__Task statement__: Look through the lines below and extract each one that contains "just".

__Provided data__:

^^^^

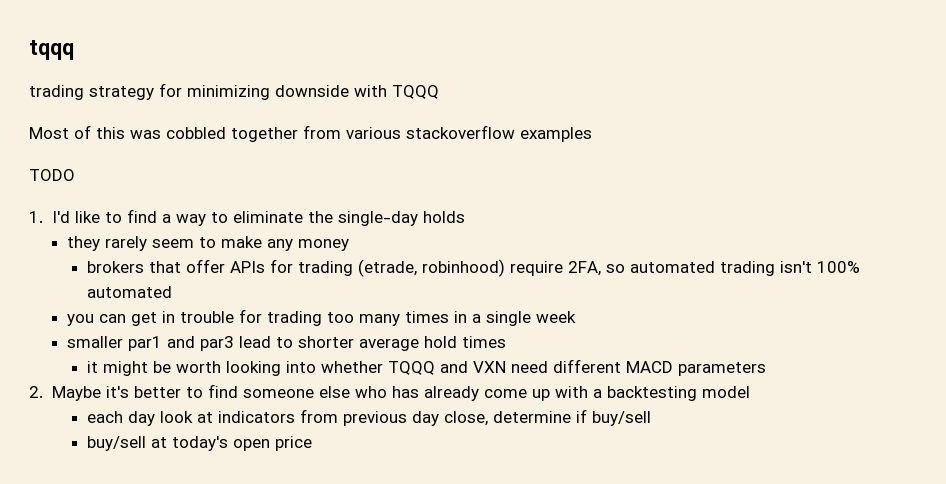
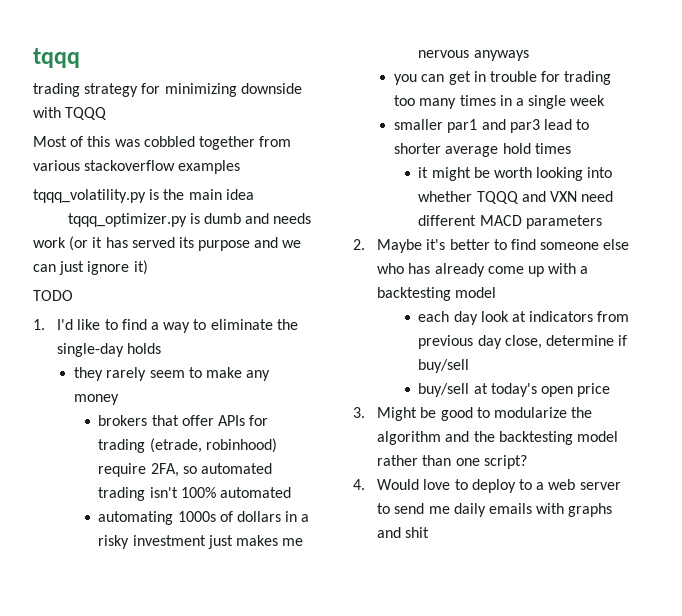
(592, 134) none -> [33,189,254,203] [67,213,312,227] [33,236,302,251] [33,260,148,275] // tqqq_volatility.py is the main idea // tqqq_optimizer.py is dumb and needs work (or it has served its purpose and we can just ignore it)
(173, 292) none -> [98,511,310,525] [98,535,304,549] [418,50,529,61] // automating 1000s of dollars in a risky investment just makes me nervous anyways
(313, 443) none -> [353,407,593,421] [377,431,618,445] [377,455,527,469] [353,479,621,493] [377,503,613,517] [377,527,430,538] // 3. Might be good to modularize the algorithm and the backtesting model rather than one script? // 4. Would love to deploy to a web server to send me daily emails with graphs and shit

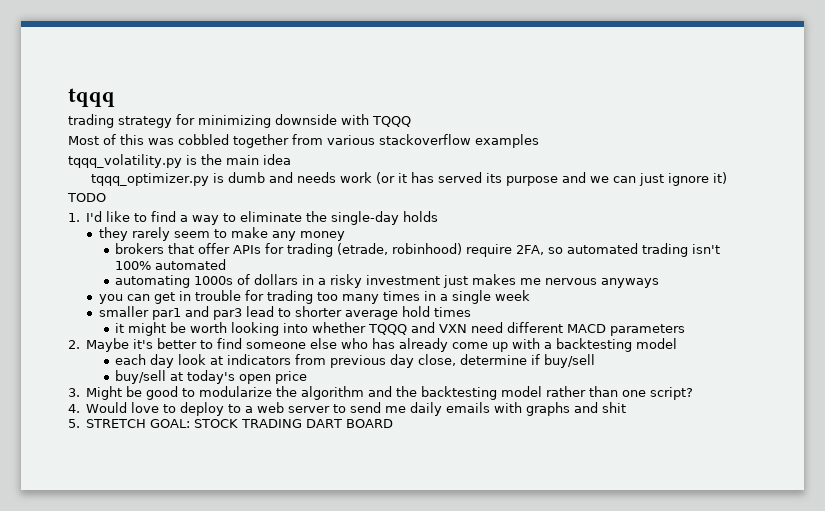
(430, 532) none -> [68,419,394,428] // 5. STRETCH GOAL: STOCK TRADING DART BOARD

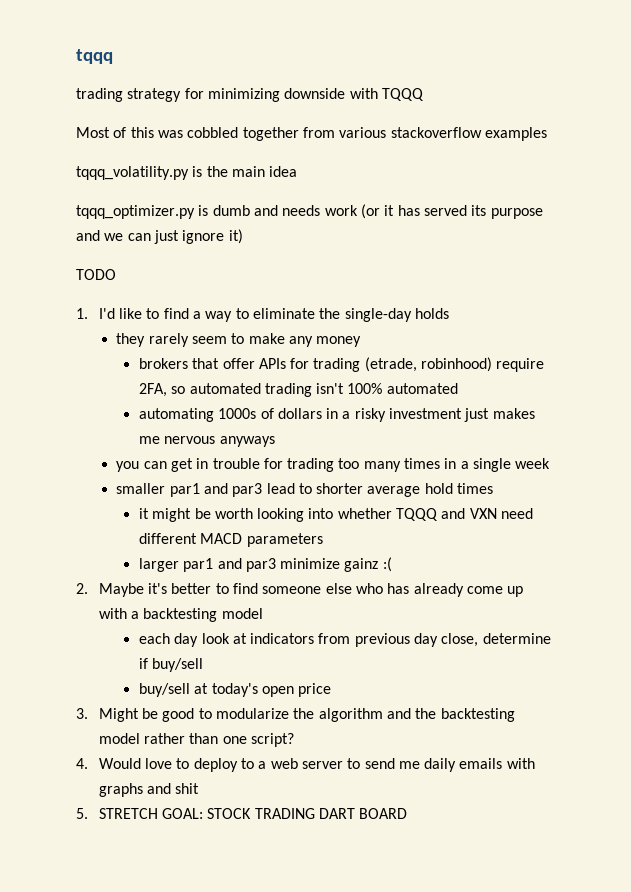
(686, 330) none -> [138,557,392,572] // larger par1 and par3 minimize gainz :(

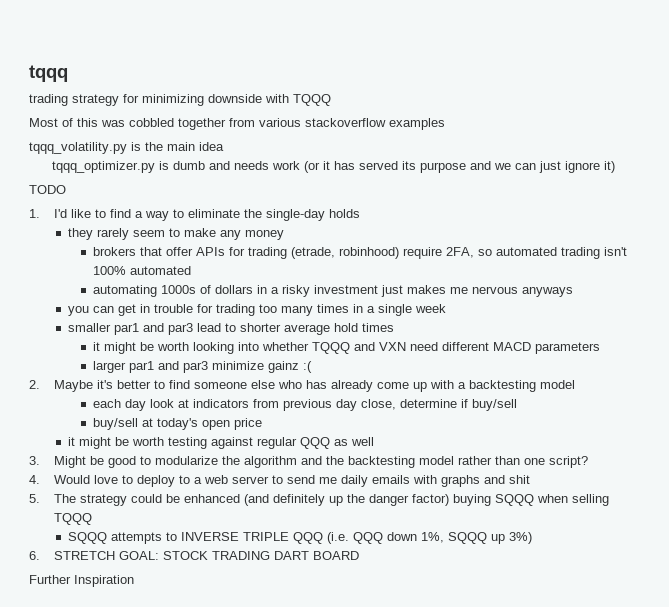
(332, 690) none -> [68,437,375,449] // it might be worth testing against regular QQQ as well
(88, 813) none -> [53,494,609,506] [53,513,92,525] [68,532,533,544] [29,551,40,560] The strategy could be enhanced (and definitely up the danger factor) buying SQQQ when selling TQQQ // SQQQ attempts to INVERSE TRIPLE QQQ (i.e. QQQ down 1%, SQQQ up 3%) // 6.
(408, 813) none -> [29,575,134,587] // Further Inspiration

^^^^

__Written solution__:
(592, 134) none -> [33,189,254,203] [67,213,312,227] [33,236,302,251] [33,260,148,275] // tqqq_volatility.py is the main idea // tqqq_optimizer.py is dumb and needs work (or it has served its purpose and we can just ignore it)
(173, 292) none -> [98,511,310,525] [98,535,304,549] [418,50,529,61] // automating 1000s of dollars in a risky investment just makes me nervous anyways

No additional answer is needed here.